* [TASK DETAILS] An exact transcription of every entry is required. Images are not part of it.

* [RECORDS SUPPLIED]
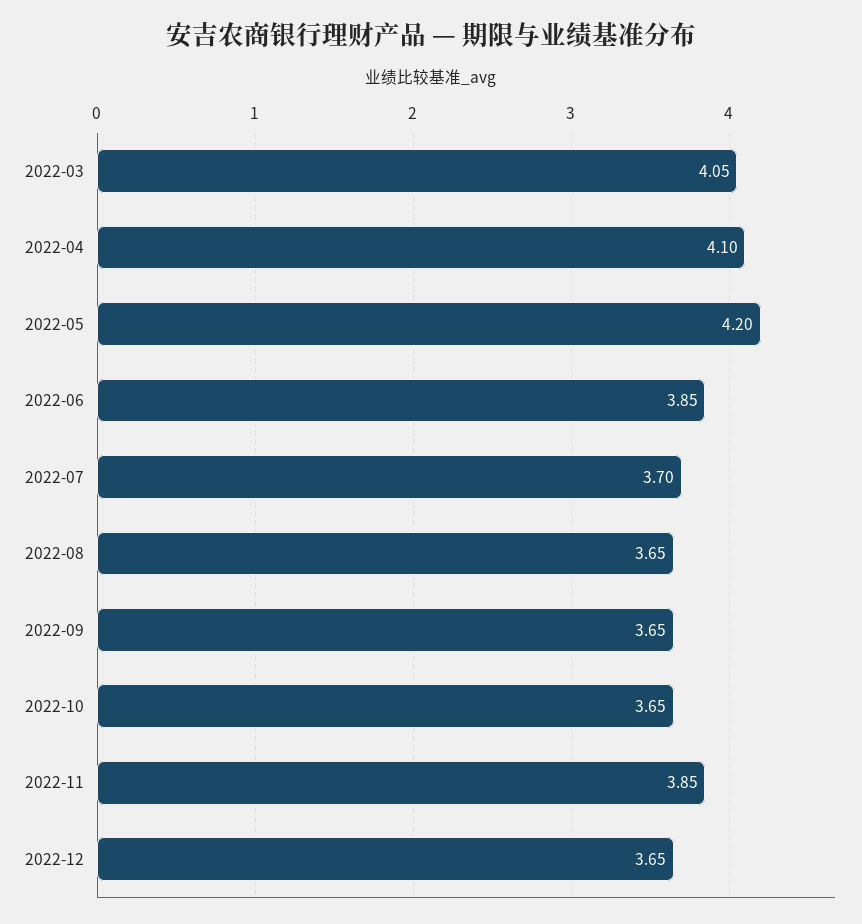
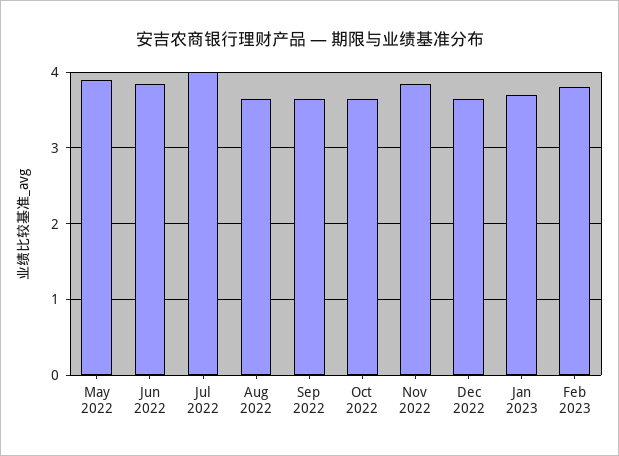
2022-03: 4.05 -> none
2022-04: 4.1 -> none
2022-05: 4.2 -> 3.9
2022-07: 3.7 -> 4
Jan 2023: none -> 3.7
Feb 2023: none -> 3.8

* [WORKED SOLUTION]
2022-03: 4.05 -> none
2022-04: 4.1 -> none
2022-05: 4.2 -> 3.9
2022-07: 3.7 -> 4
Jan 2023: none -> 3.7
Feb 2023: none -> 3.8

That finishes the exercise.